One of the good things of the peer review process is that if you publish, you’re eventually going to have to review papers for conferences or journal in your (perceived) area of expertise. Sometimes you get pearls such as “the resulting results of algorithm X are resulted” (true story), or “the dynamics of the attorney of yes no plasmodium” (also true), but sometimes bad science comes from the bad presentation of results.
This is also a (essentially true) story. So I’m reviewing a paper that proposes some kind of method for predicting the value of (some) parameter that minimizes some error function. The method is fast, but not analytic. The graph in the paper looks something like:
So it seems that the error is greatly minimized for values around 170. But the paper conveniently dismisses the real scale of the error in favor of some relative error. So the same graph with the (incomplete, but) now absolute scale now looks like this:
The geometry is the same, but now we know the actual scale of the “minimization.” We now know it’s not that impressive, but visually, we still get the impression that the minimization of the function using values around 170 is awesome. Already changing the scale somewhat makes it less impressive:
and finally, if we consider the actual scale of the change:
we see that… well… that was not a very interesting result after all. In all graphics, it’s the same series (I did not take the one of the paper, of course, but some random walk with similar properties), but the last graphics shows conspicuously the complete ineptitude of the proposed result.
Guess who got an F
So this week’s entry isn’t much of an entry, more a rant against people that can’t science very well, certainly a rant against bad graphs. I think one of the challenges (even once you do have good science/results, which was not the case of the authors) is to present your information correctly, that is, in a way that’s both informative, easy to understand, and, more importantly, not misleading.
Huff’s wonderful How to lie with statistics (at amazon) comes to mind, and I do recommend it, but I would rather suggest you first read Tufte’s The Visual Display of Quantitative Information, a really nice (introductory) book on data visualization. I must say that I have been more careful in the design of figures and graphs since I have read Tufte’s books. Some of the tips given are somewhat self-evident, but some are actually subtle; and one has to be exceedingly careful with subtleties. Reviewers aren’t always very subtle. If you mislead, or are not understood, you fail.
Often details that first seem inconsequential make a big difference. Let us look at this graph:
This graph in neutral colors is meant to convey that the method (whatever it may be) reduces the selection of classes 1 and 2, and favor the “better” classes 3, 4, and 5, compared to some unshown previous method. First, this graph renders very badly the fact that the sum of all bars is zero. Why? If you have a finite amount of items, you super-class some, and de-class some, then the net variation in the number of items is zero. Here, that the lower classes are negative and the higher are positive is to be interpreted as an amelioration. Out of context, it’s not much help. It’s a bad graph.
It’s even worst because the graph is entire susceptible to color-based interpretation.

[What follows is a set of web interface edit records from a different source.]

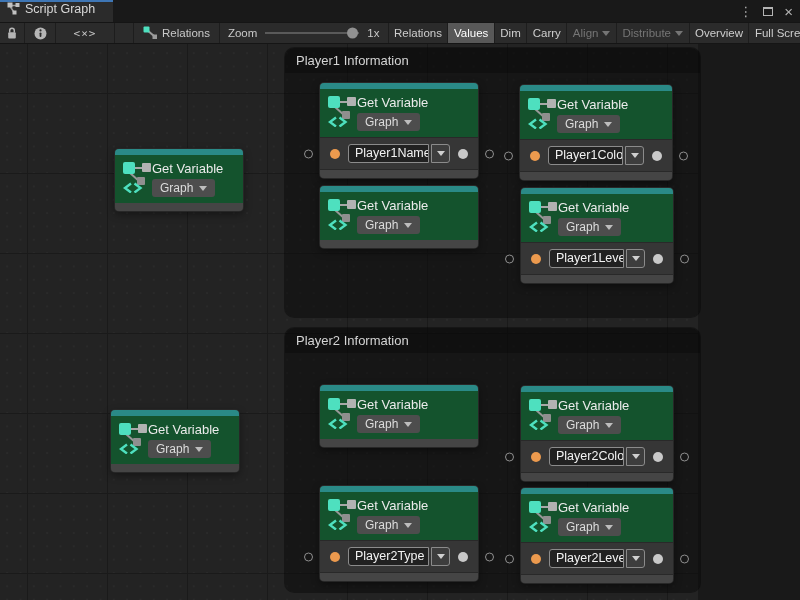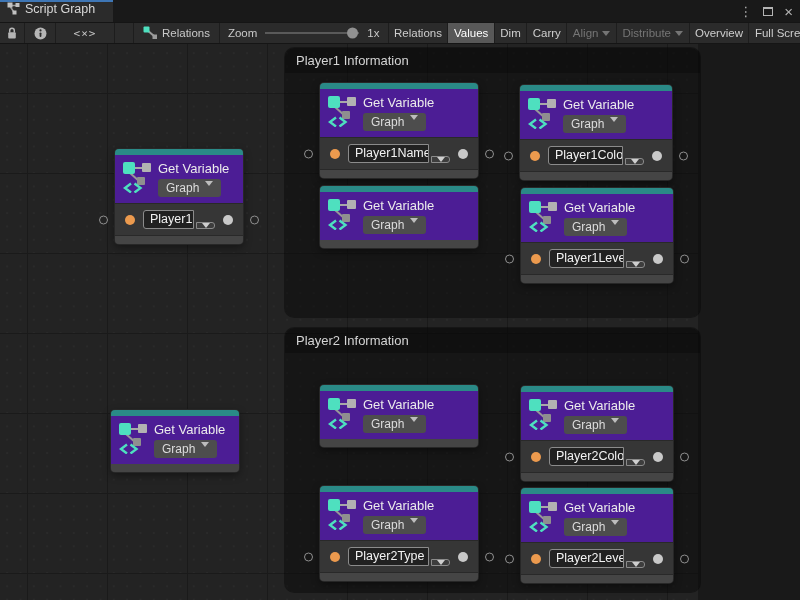"Get Variable" .node-header { background: #4c1d95 -> #14532d; gap: 6px -> none }
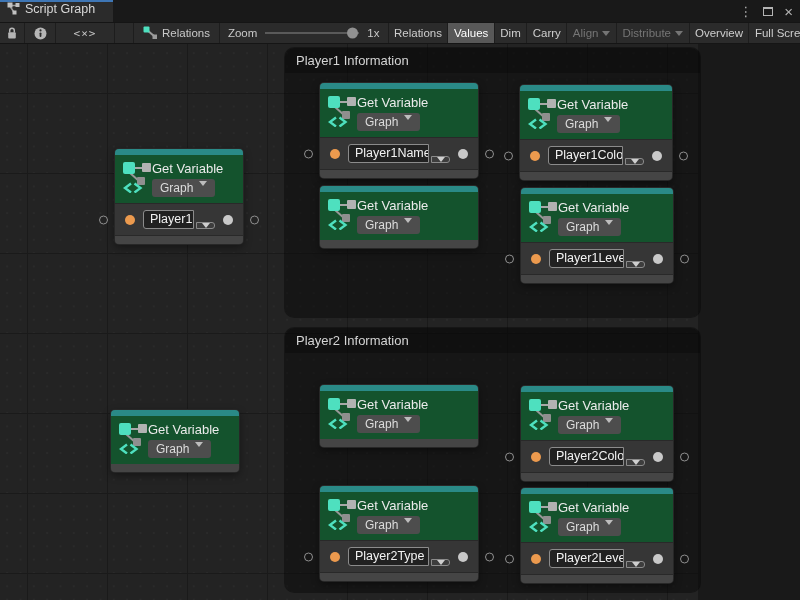"Graph" .kind-btn { align-items: flex-start -> center }
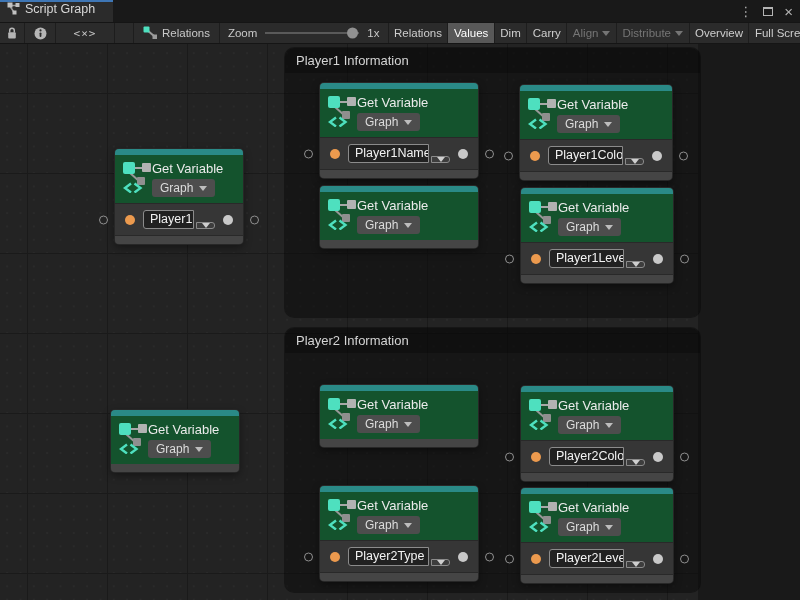"Player1Name" .var-select { align-items: flex-end -> none }
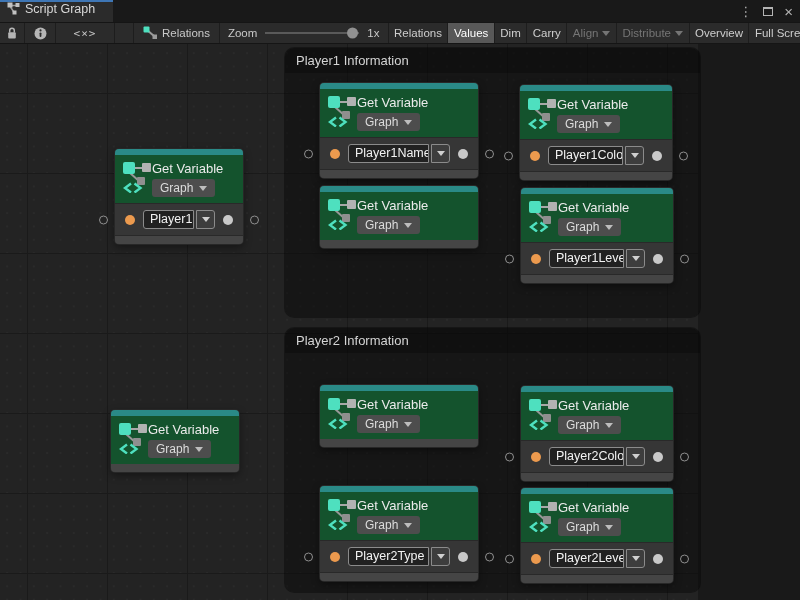"Player1" div.node-row { html: <div> <span></span> <span></span> <span> <span>Player1</span> <span> <span></span> </span> </span> <span></span> <span></span> </div> -> none }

In red, it seems now so much worse, for no real reason:
…but in green:
it now seems so much better! Why? Because we are so deeply conditioned to interpret red as bad, danger, etc, and green as good, fresh, healthy, that the mere change of color of the graph changes its interpretation! Consider:
This one has neutral color, and we cannot really guess if bigger is better or worse. Coloring so:
makes it clear that higher/bigger is worse. Reversing the color scheme:
we get the exact opposite!
So to make a long story short, I do take care of having the right scale and the right colors to transmit the correct information and the correct intend, and so should you.